*** Opening of MATERIAL FOR THIS TASK ***

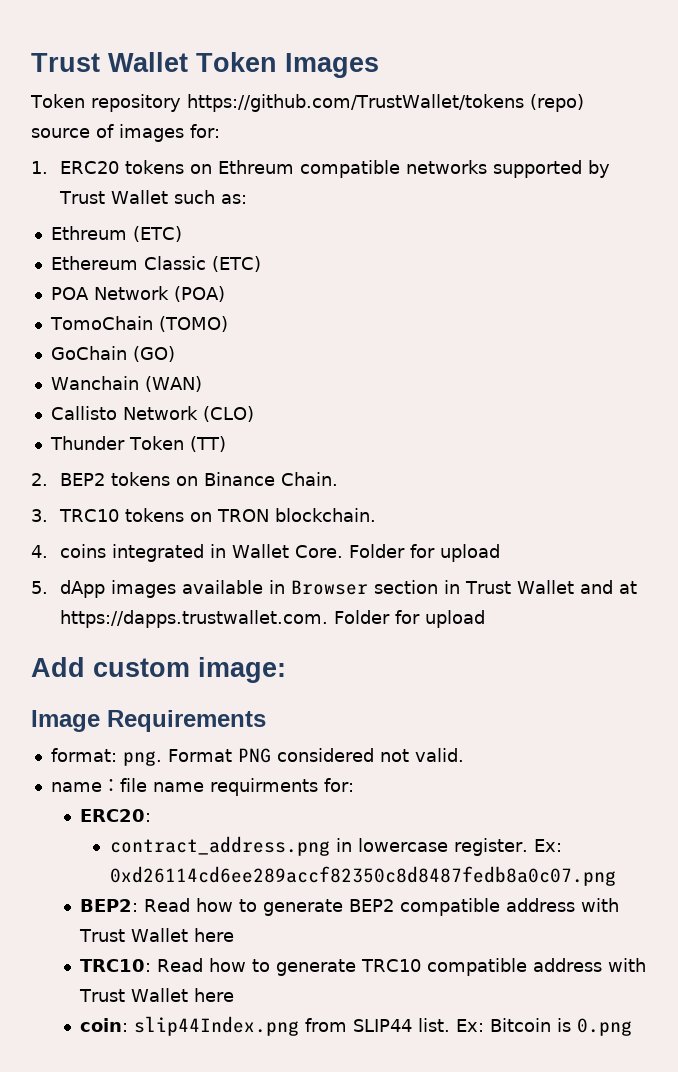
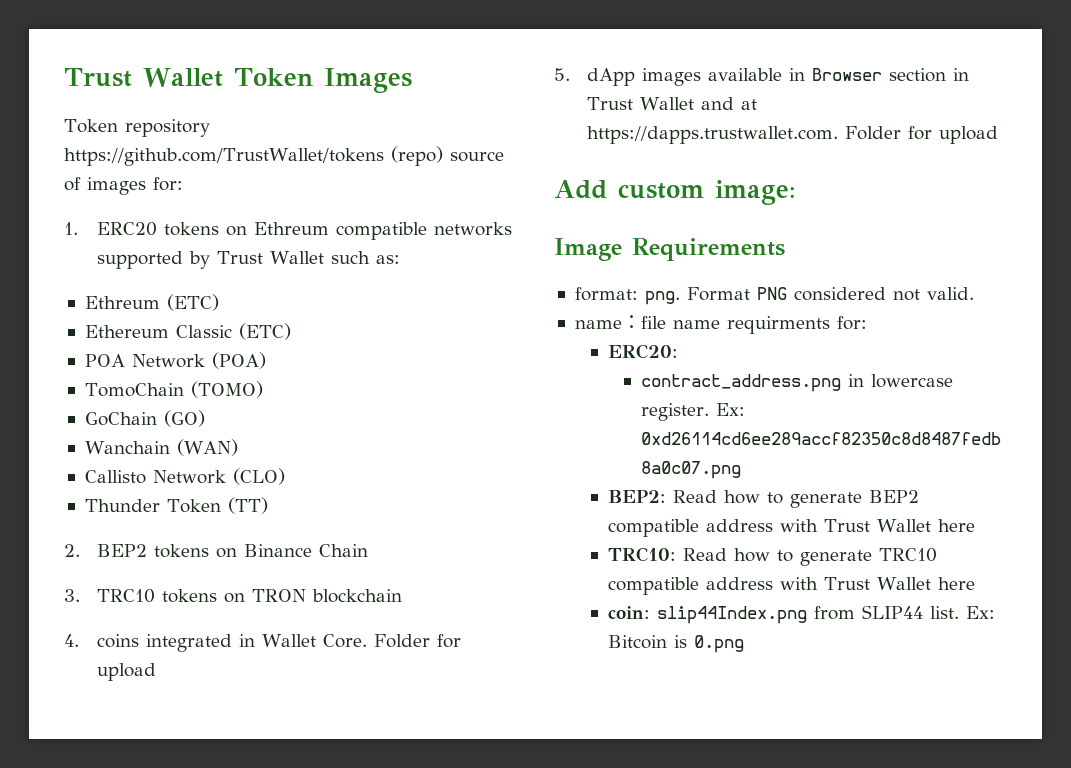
- 2. BEP2 tokens on Binance Chain.
+ 2. BEP2 tokens on Binance Chain
- 3. TRC10 tokens on TRON blockchain.
+ 3. TRC10 tokens on TRON blockchain

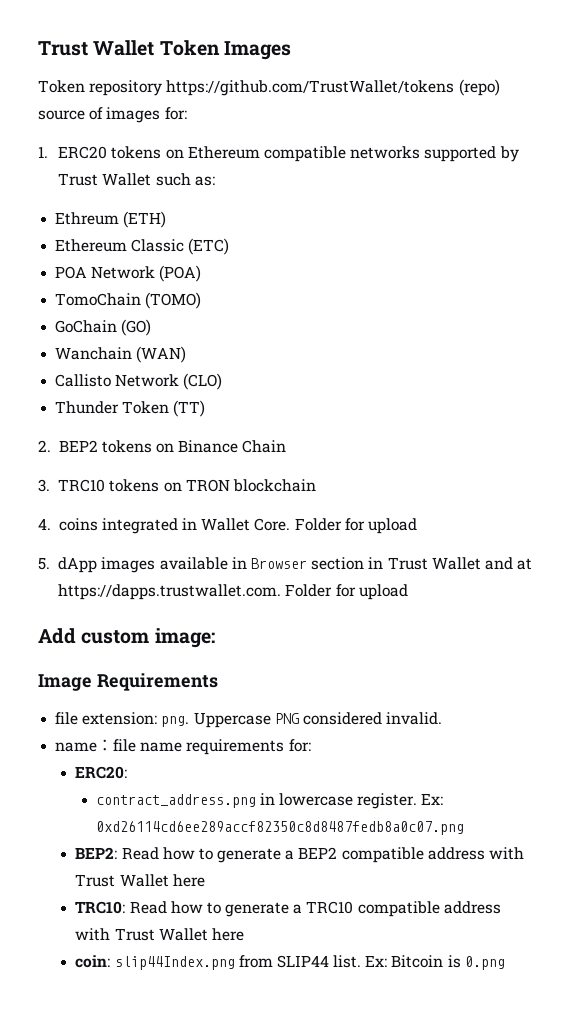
- 1. ERC20 tokens on Ethreum compatible networks supported by Trust Wallet such as:
+ 1. ERC20 tokens on Ethereum compatible networks supported by Trust Wallet such as:
- Ethreum (ETC)
+ Ethreum (ETH)
- format: png. Format PNG considered not valid.
+ file extension: png. Uppercase PNG considered invalid.
- name：file name requirments for:
+ name：file name requirements for:
- BEP2: Read how to generate BEP2 compatible address with Trust Wallet here
+ BEP2: Read how to generate a BEP2 compatible address with Trust Wallet here
- TRC10: Read how to generate TRC10 compatible address with Trust Wallet here
+ TRC10: Read how to generate a TRC10 compatible address with Trust Wallet here

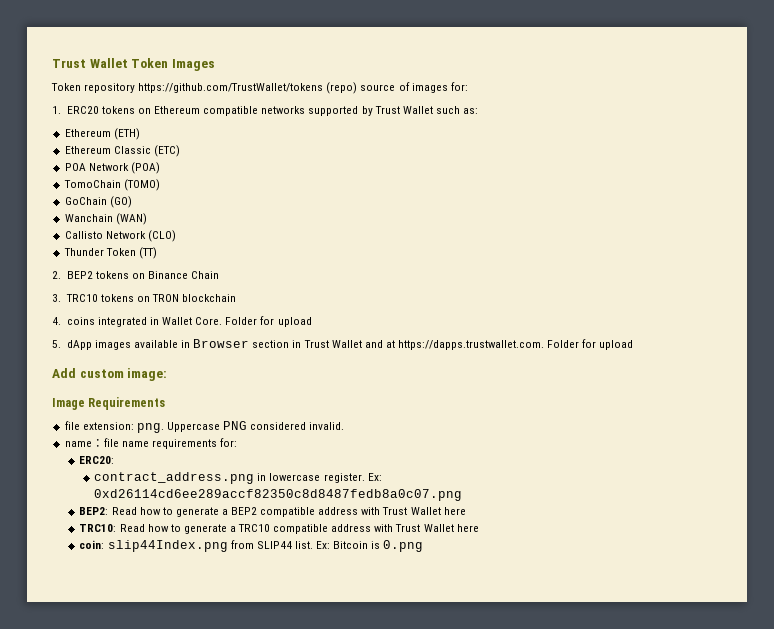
- Ethreum (ETH)
+ Ethereum (ETH)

*** Close of MATERIAL FOR THIS TASK ***

◆ **TASK OBJECTIVE**: Because the copy must hold no pictures, return only the lines that run from the line containing "- format: png." to the end of the data above, each exactly as it stands.

◆ **OUTPUT BELOW**:
- format: png. Format PNG considered not valid.
+ file extension: png. Uppercase PNG considered invalid.
- name：file name requirments for:
+ name：file name requirements for:
- BEP2: Read how to generate BEP2 compatible address with Trust Wallet here
+ BEP2: Read how to generate a BEP2 compatible address with Trust Wallet here
- TRC10: Read how to generate TRC10 compatible address with Trust Wallet here
+ TRC10: Read how to generate a TRC10 compatible address with Trust Wallet here

- Ethreum (ETH)
+ Ethereum (ETH)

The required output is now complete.